Dans ces conditions, la prochaine pandémie virale risque bien d’être celle de l’IAHP H5N1, une grippe aviaire décelée dans les élevages géants de poulets, canards et oies du Sud-Est asiatique en 1997, dont l’agent est devenu de plus en plus virulent au fil des mutations, qui a déjà contaminé depuis plus de 400 espèces d’oiseaux, dont le premier cas de contamination de mammifères (un élevage visons) a été signalé durant l’hiver 2023, avant que ce soient les fermes à fourrure finlandaises qui l’aient été durant l’été dernier, conduisant à l’abattage forcé de 120 000 animaux (renards, visons, chiens viverrins) (Id.).
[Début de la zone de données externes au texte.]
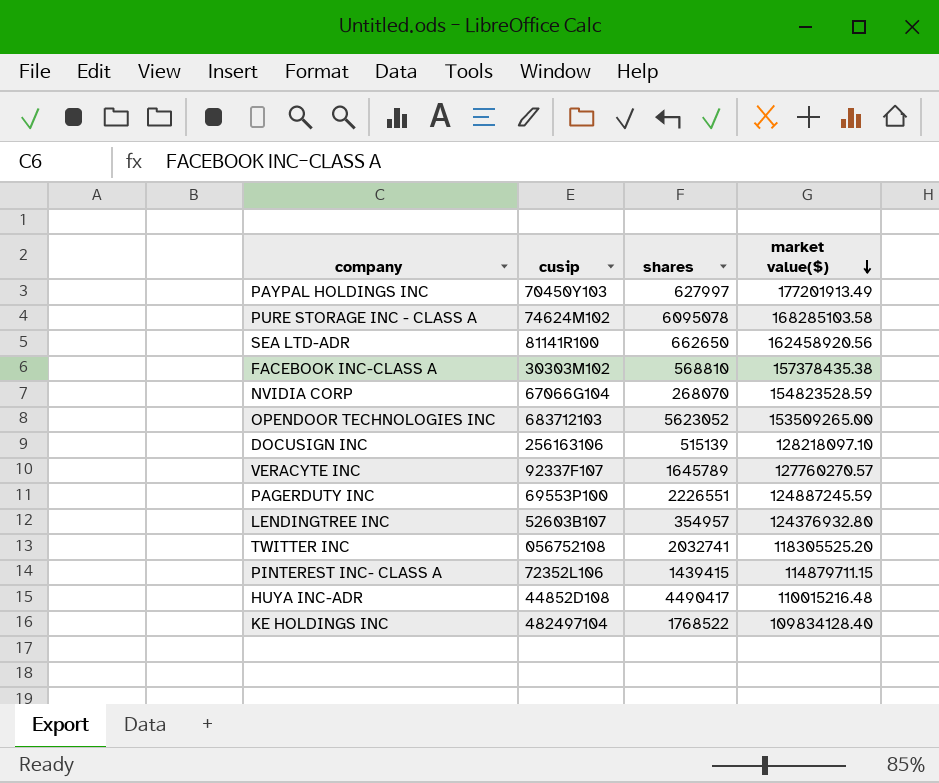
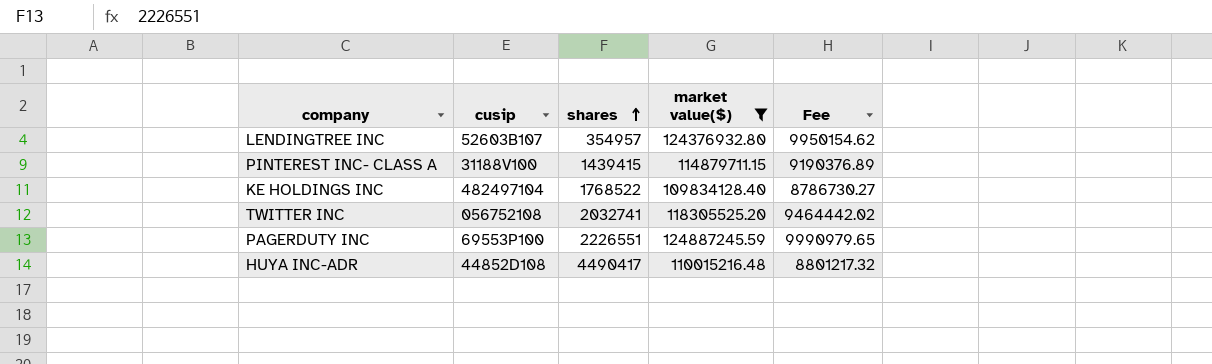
filter: none -> market value($) <= 124887245.59
row order: market value($) descending -> shares ascending
column Fee | formula: none -> [market value($)] * 0.08
PINTEREST INC- CLASS A | cusip: 72352L106 -> 31188V100

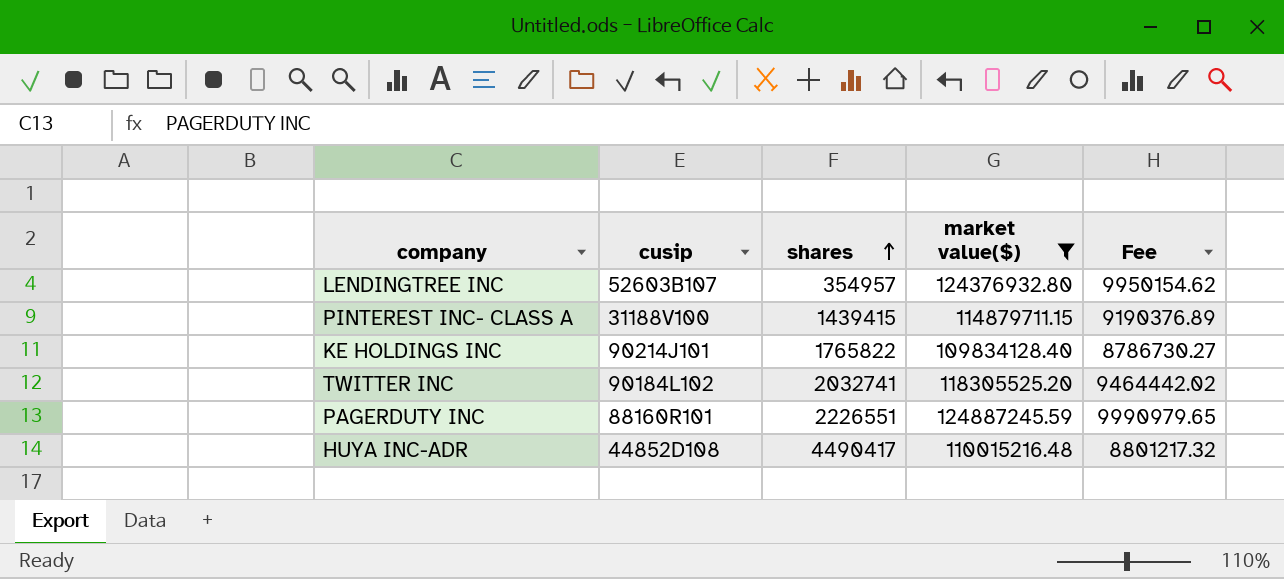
KE HOLDINGS INC | cusip: 482497104 -> 90214J101
KE HOLDINGS INC | shares: 1768522 -> 1765822
TWITTER INC | cusip: 056752108 -> 90184L102
PAGERDUTY INC | cusip: 69553P100 -> 88160R101

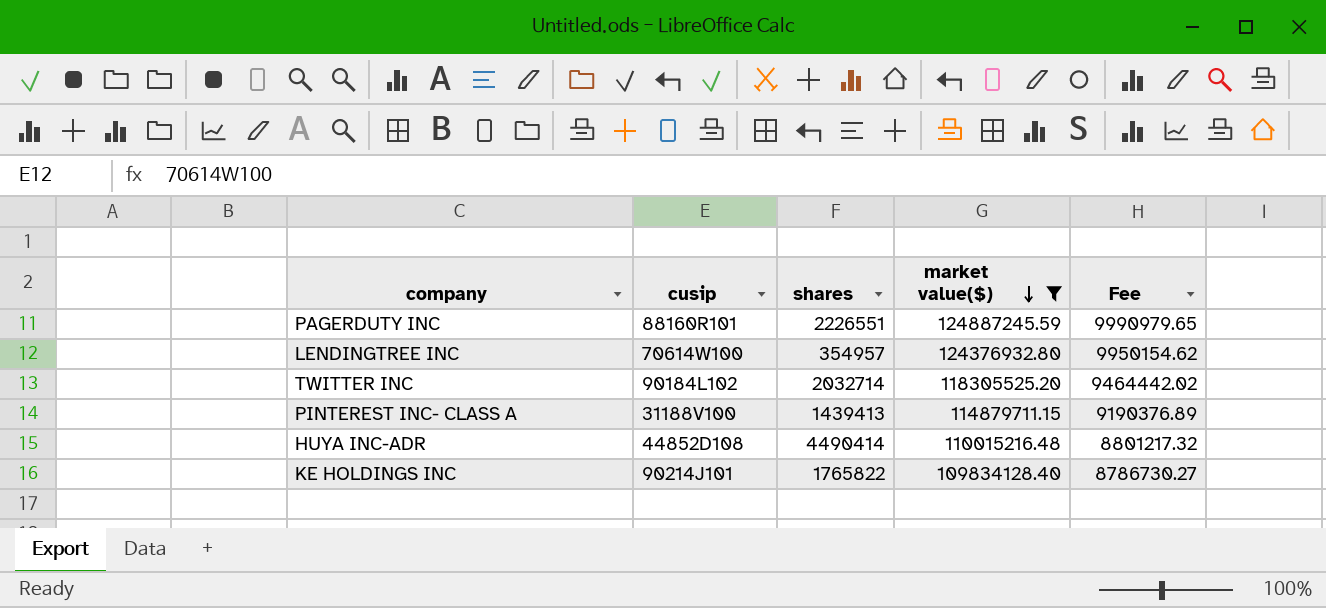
row order: shares ascending -> market value($) descending
LENDINGTREE INC | cusip: 52603B107 -> 70614W100
TWITTER INC | shares: 2032741 -> 2032714
PINTEREST INC- CLASS A | shares: 1439415 -> 1439413
HUYA INC-ADR | shares: 4490417 -> 4490414

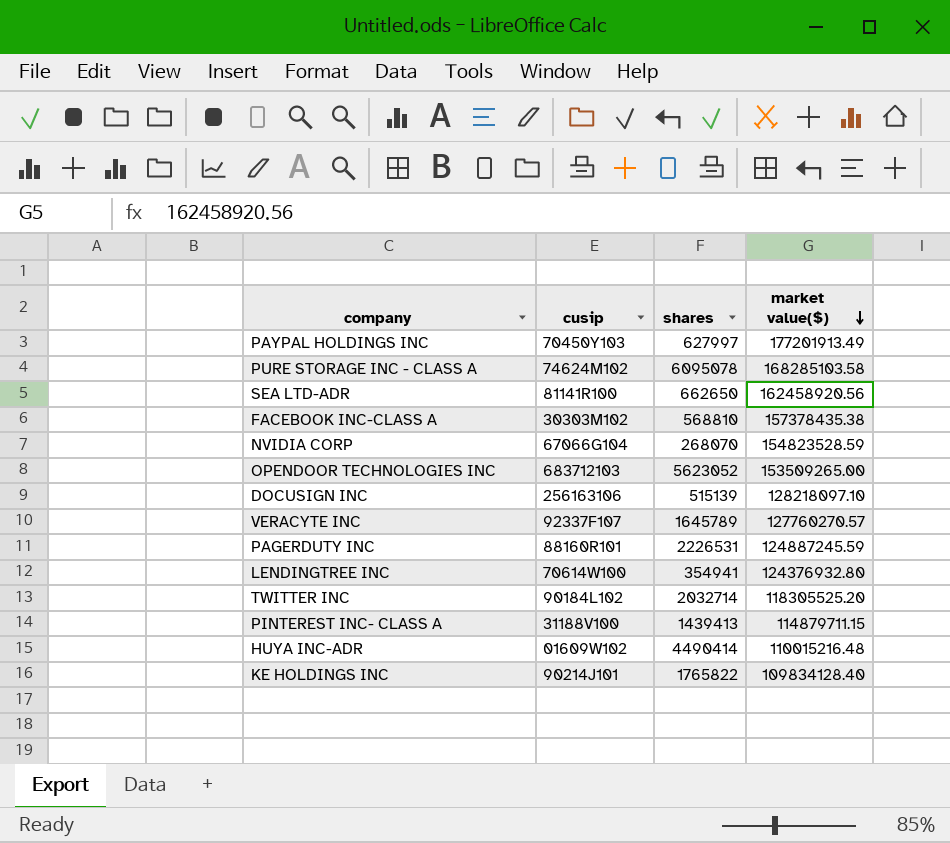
filter: market value($) <= 124887245.59 -> none
column Fee | formula: [market value($)] * 0.08 -> none
PAGERDUTY INC | shares: 2226551 -> 2226531
LENDINGTREE INC | shares: 354957 -> 354941
HUYA INC-ADR | cusip: 44852D108 -> 01609W102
Ainsi, de quelque côté qu’on se tourne, en « forçant » la nature à ne pas produire ce qu’elle produit spontanément et à produire a contrario ce qu’elle ne produirait pas spontanément, l’agriculture capitaliste est une source de catastrophes écologiques qui menacent non seulement l’intégrité des écosystèmes, la diversité biologique mais les conditions sanitaires même de l’existence humaine.

Notes

[5] Hormis leurs usages curatifs éventuels, les antibiotiques servent dans les élevages industriels de compléments alimentaires permettant d’accélérer la prise de poids des animaux. Simultanément, leur vertu prophylactique permet d’économiser la main-d’œuvre qui serait nécessaire pour prendre soin des animaux et l’espace dédié à ces derniers en les entassant.